You are not logged in.
I'm trying to write an assembly language program to print out the first argument that it's called with:
(Using nasm & ld on a Core2Duo running Arch-x86_64)
segment .data
string db 0
segment .text
global _start
_start:
pop rcx ;argc
cmp rcx,2 ;if no arguments, then
jl noArgs ;jump (in order to prevent Segfault)
pop rcx ;argv[0] (program name)
mov [string],rcx ;first argument
mov rdx,0
measureLen: ;measure length of rcx, put result in rdx
cmp byte [rcx], 0
jz endMeasure
inc rdx ;length of rcx
inc rcx
jmp measureLen
endMeasure:
mov rcx,string
mov rax,4
mov rbx,1
int 80h ;print
mov rax,1
mov rbx,0
int 80h ;exit returning 0
noArgs:
mov rax,1
mov rbx,-1
int 80h ;exit returning -1
output:
$ nasm -f elf64 test.asm
$ld -o test test.o
./test firstarg
cLj$
I can find sample code for nasm to do this, but only in 32-bit x86 assembly. I know I can just write it in C or use its libraries, but it's bugging me and I don't want to give in like that.
Thanks for any help.
Last edited by gopher292 (2009-04-07 20:52:13)
Offline
I've never used 64-bit assembly or assembly on linux before but I'll take a guess. In the following snippet...
endMeasure:
mov rcx,string
mov rax,4
mov rbx,1
int 80h ;print
... I think you need to use mov rcx, [string]. Without the brackets, you are moving the address of string to rcx. rcx is like a char * pointer in C. but string is really like a char ** pointer, because earlier you stored an address into it.

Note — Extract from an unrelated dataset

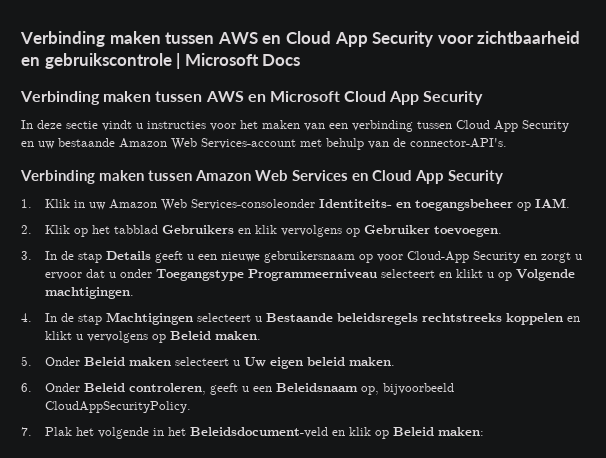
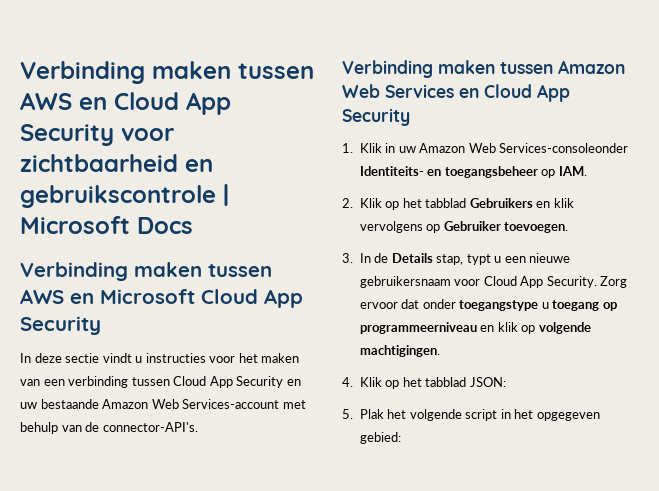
[78,251,184,263] stap Details geeft -> [391,253,491,265] Details stap, typt
[359,251,583,263] [45,269,576,281] [45,287,135,299] [21,312,581,325] [45,331,262,343] [21,356,396,369] [21,383,455,395] [45,401,192,413] [21,427,32,436] op voor Cloud-App Security en zorgt u ervoor dat u onder Toegangstype Programmeerniveau selecteert en klikt u op Volgende machtigingen. // 4. In de stap Machtigingen selecteert u Bestaande beleidsregels rechtstreeks koppelen en klikt u vervolgens op Beleid maken. // 5. Onder Beleid maken selecteert u Uw eigen beleid maken. // 6. Onder Beleid controleren, geeft u een Beleidsnaam op, bijvoorbeeld CloudAppSecurityPolicy. // 7. -> [454,276,628,288] [359,299,617,311] [359,322,591,334] [359,345,440,357] [342,377,506,389] [342,409,353,419] voor Cloud App Security. Zorg ervoor dat onder toegangstype u toegang op programmeerniveau en klik op volgende machtigingen. // 4. Klik op het tabblad JSON: // 5.
(150, 433) none -> [465,409,498,421] script
[190,427,485,439] Beleidsdocument-veld en klik op Beleid maken: -> [536,412,600,421] [359,432,401,444] opgegeven gebied:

So right now you are storing the address of the label "string" into rcx, then the print syscall is printing what that address in rcx points to (what string's value is) which is... another address you had put there earlier.

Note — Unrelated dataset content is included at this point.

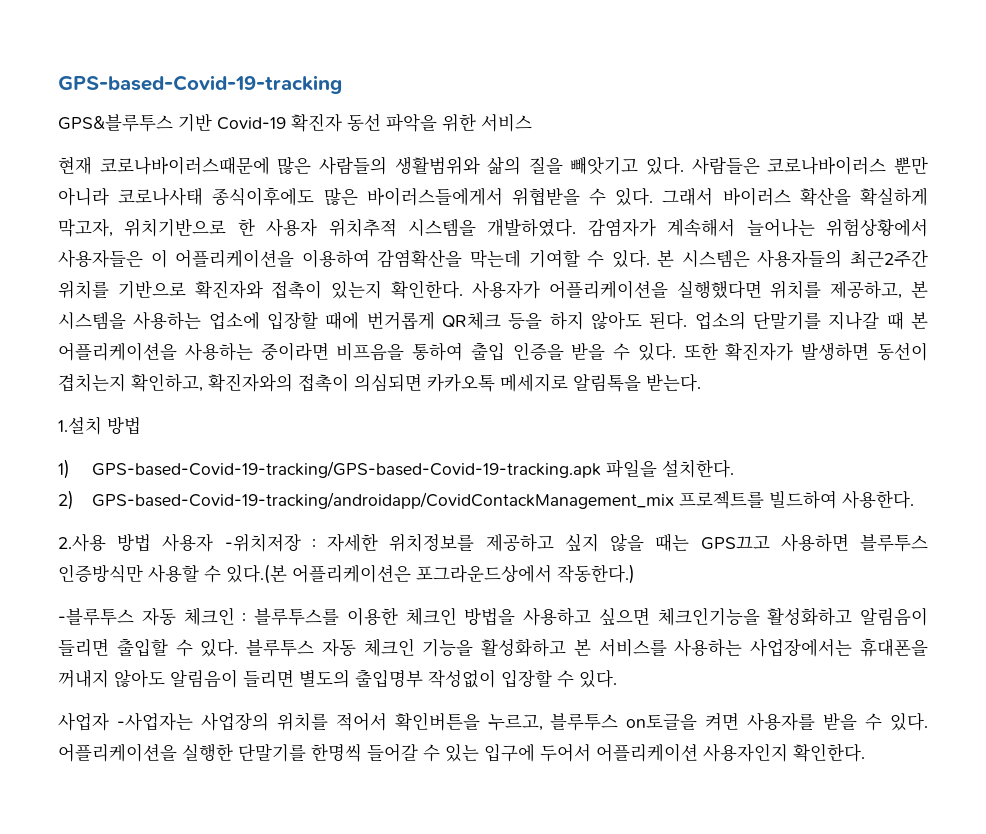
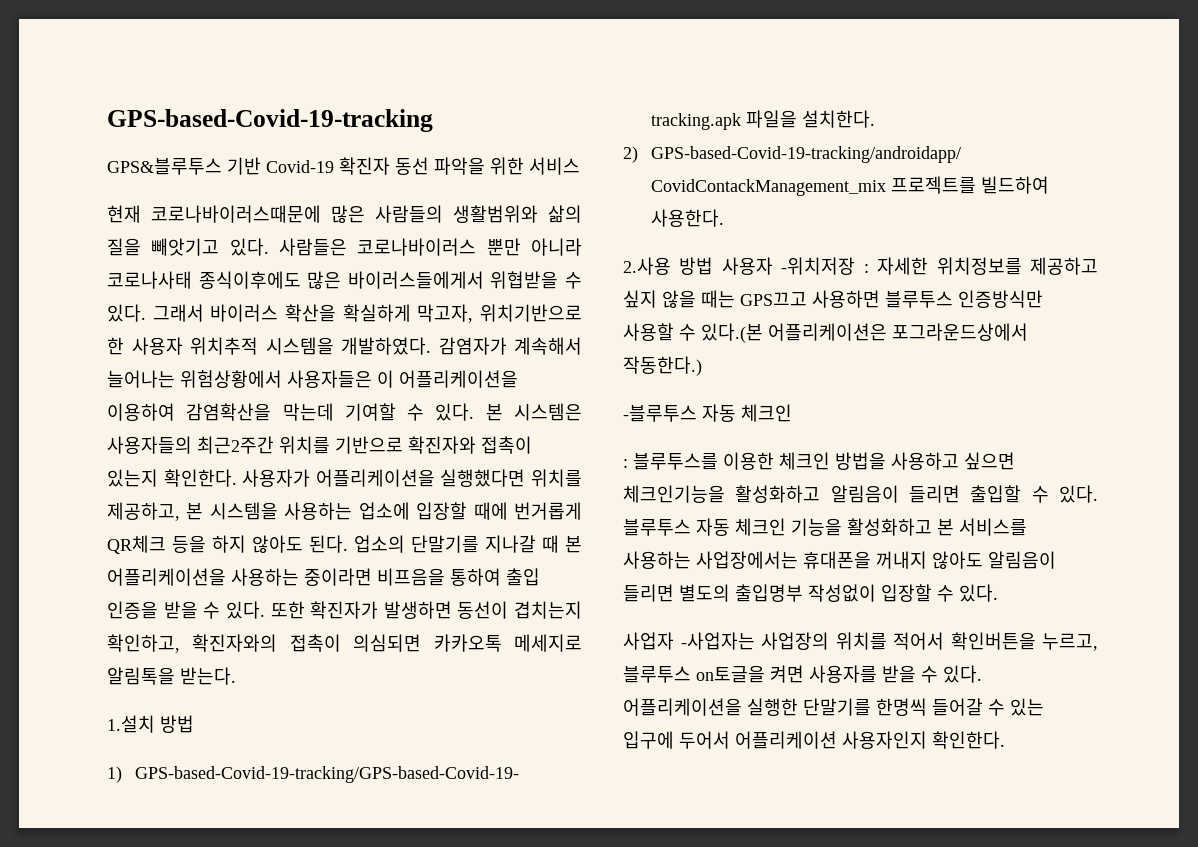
(235, 616) none -> (792, 413) //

I think string should be a different datatype as well in order to store an address. For 32bit I'd use a doubleword (dd) but maybe 64bit uses a quadword? (dq?). Since it is only a byte, the address stored is probably overflowing and overwriting instructions.
I hope that helps, I could be wrong I'm a bit rusty.
edit:
Actually after seeing the segment's in your code I realized instructions probably aren't being overwritten because segments are padded with empty data. But if you had more data after "string" that data would be overwritten.
Last edited by juster (2009-04-07 01:06:30)
Offline
There are some differences between x86 and x86_64 at machine level.
This can help you http://www.openvms-rocks.com/~hophet/docs/X86-64.txt
Offline
juster:
Thanks for the help.
I tried mov rcx,[string] but then it doesn't print anything at all.
There should be another pop rcx in order to get the first argument, though to get the first argument instead of the program name.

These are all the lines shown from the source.